** WORK TO BE COMPLETED **
Give back the full listing verbatim, apart from its images.
** Opening DATA EXCERPTS block **
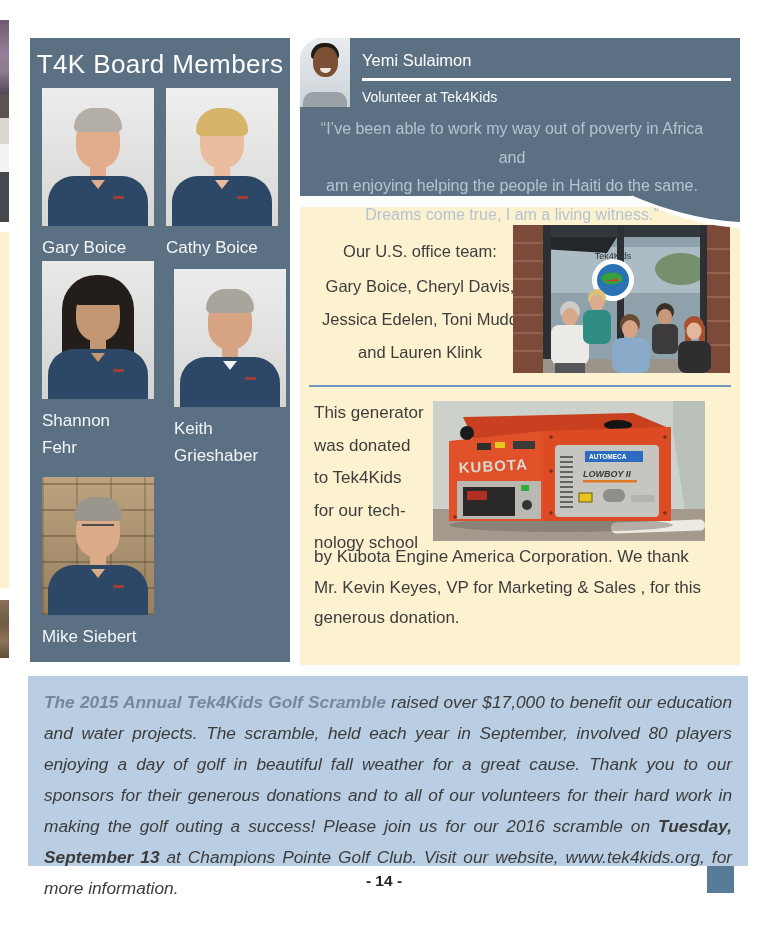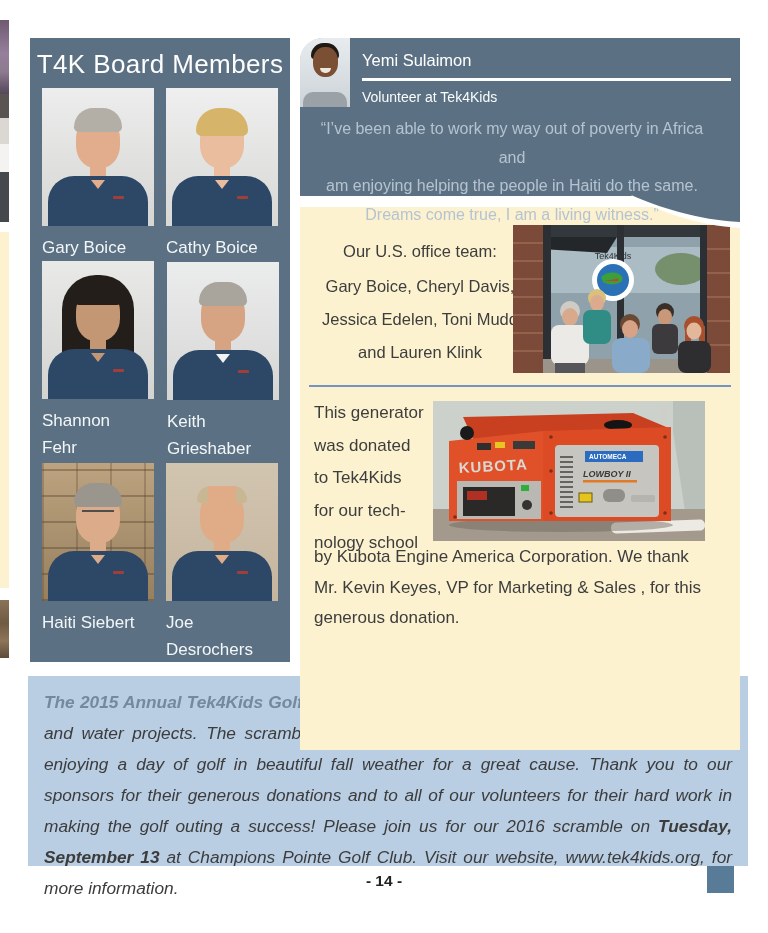--- a/index.html
+++ b/index.html
@@ -87,7 +87,7 @@
   .q-tail { position:absolute; right:0; top:157px; width:112px; height:33px; z-index:3; }
 
   
-  .cream { position:absolute; left:300px; top:207px; width:440px; height:543px; background:#fdf2d0; z-index:1; }
+  .cream { position:absolute; left:300px; top:207px; width:440px; height:458px; background:#fdf2d0; z-index:1; }
   .office-text { position:absolute; left:16px; top:28px; width:208px; text-align:center;
                  font-size:16.5px; line-height:33px; color:#3d3d3d; }
   .office-photo { position:absolute; left:213px; top:18px; }

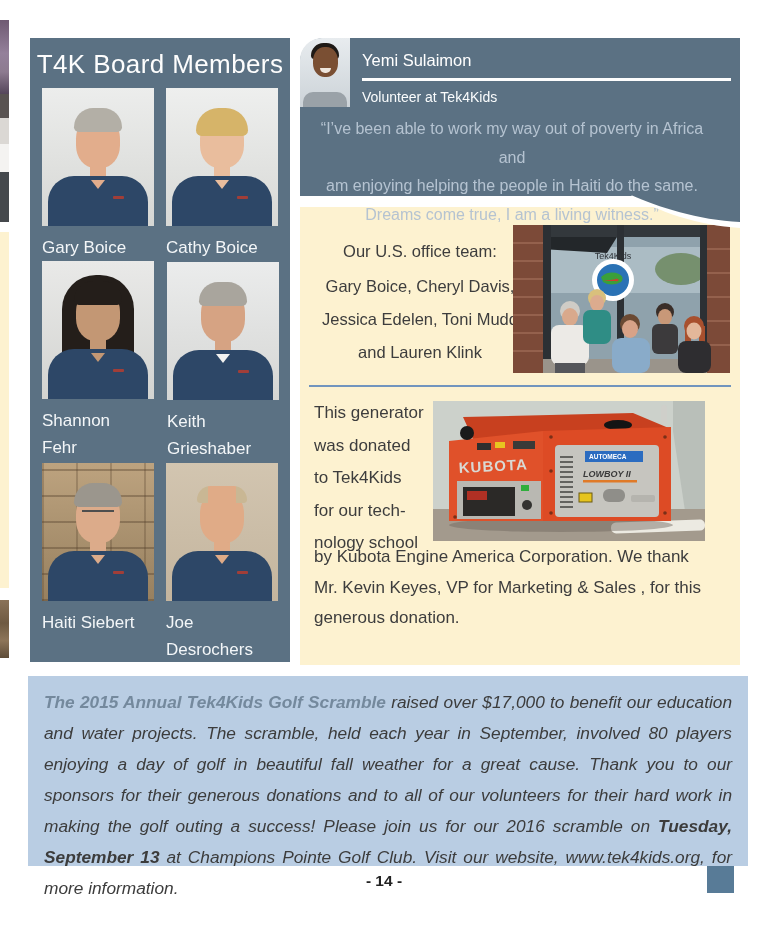--- a/index.html
+++ b/index.html
@@ -170,7 +170,7 @@
       </figcaption>
     </figure>
 
-    <figure class="member" style="margin:1px">
+    <figure class="member" style="margin:8px">
       <div class="photo m4">
         <div class="ph-neck"></div>
           <div class="ph-head"></div>

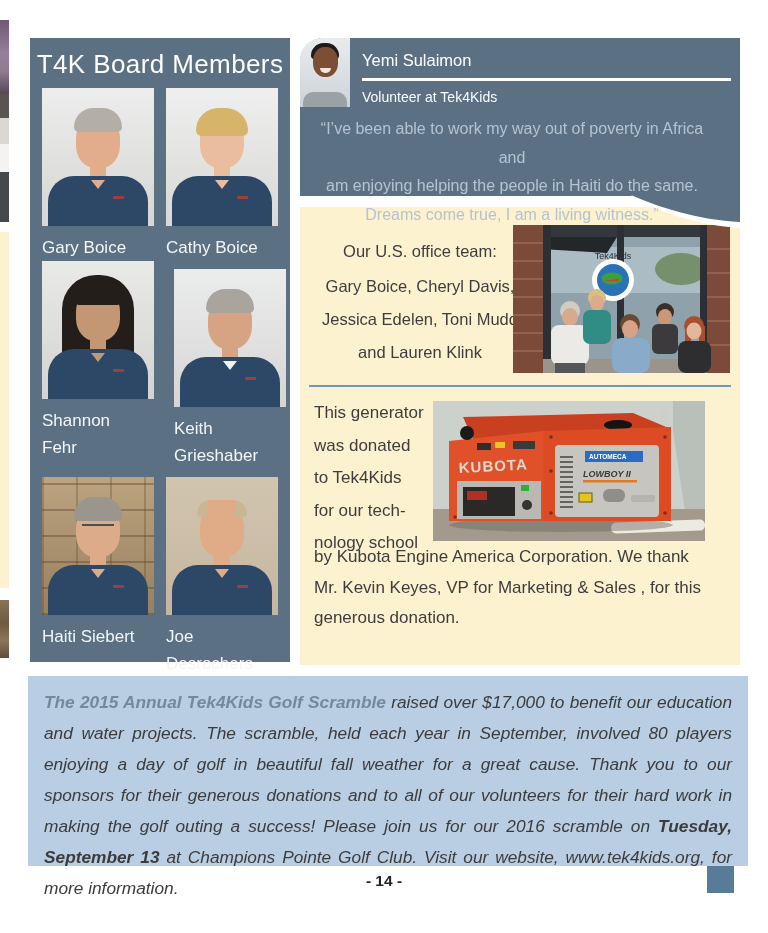--- a/index.html
+++ b/index.html
@@ -194,7 +194,7 @@
           <div class="ph-glasses"></div>
       </div>
       <figcaption class="member-name">
-        <div class="nl">Haiti Siebert</div>
+        <div class="nl">Mike Siebert</div>
 
       </figcaption>
     </figure>

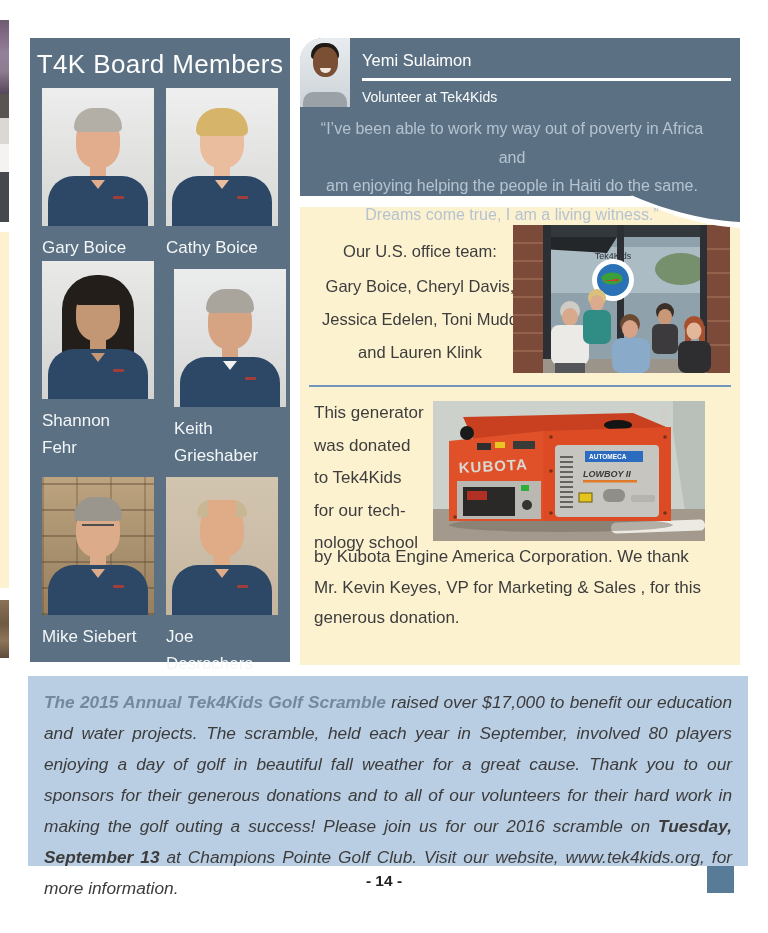--- a/index.html
+++ b/index.html
@@ -199,19 +199,6 @@
       </figcaption>
     </figure>
 
-    <figure class="member" style="margin:0">
-      <div class="photo m6">
-        <div class="ph-neck"></div>
-          <div class="ph-head"></div>
-        <div class="ph-hairtop"></div>
-          <div class="ph-shirt"></div>
-          <div class="ph-collar"></div>
-      </div>
-      <figcaption class="member-name">
-        <div class="nl">Joe Desrochers</div>
-
-      </figcaption>
-    </figure>
 
   </div>
 </aside>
** Closing DATA EXCERPTS block **
** RESPONSE TO THE EXERCISE **
--- a/index.html
+++ b/index.html
@@ -87,7 +87,7 @@
   .q-tail { position:absolute; right:0; top:157px; width:112px; height:33px; z-index:3; }
 
   
-  .cream { position:absolute; left:300px; top:207px; width:440px; height:543px; background:#fdf2d0; z-index:1; }
+  .cream { position:absolute; left:300px; top:207px; width:440px; height:458px; background:#fdf2d0; z-index:1; }
   .office-text { position:absolute; left:16px; top:28px; width:208px; text-align:center;
                  font-size:16.5px; line-height:33px; color:#3d3d3d; }
   .office-photo { position:absolute; left:213px; top:18px; }

--- a/index.html
+++ b/index.html
@@ -170,7 +170,7 @@
       </figcaption>
     </figure>
 
-    <figure class="member" style="margin:1px">
+    <figure class="member" style="margin:8px">
       <div class="photo m4">
         <div class="ph-neck"></div>
           <div class="ph-head"></div>

--- a/index.html
+++ b/index.html
@@ -194,7 +194,7 @@
           <div class="ph-glasses"></div>
       </div>
       <figcaption class="member-name">
-        <div class="nl">Haiti Siebert</div>
+        <div class="nl">Mike Siebert</div>
 
       </figcaption>
     </figure>

--- a/index.html
+++ b/index.html
@@ -199,19 +199,6 @@
       </figcaption>
     </figure>
 
-    <figure class="member" style="margin:0">
-      <div class="photo m6">
-        <div class="ph-neck"></div>
-          <div class="ph-head"></div>
-        <div class="ph-hairtop"></div>
-          <div class="ph-shirt"></div>
-          <div class="ph-collar"></div>
-      </div>
-      <figcaption class="member-name">
-        <div class="nl">Joe Desrochers</div>
-
-      </figcaption>
-    </figure>
 
   </div>
 </aside>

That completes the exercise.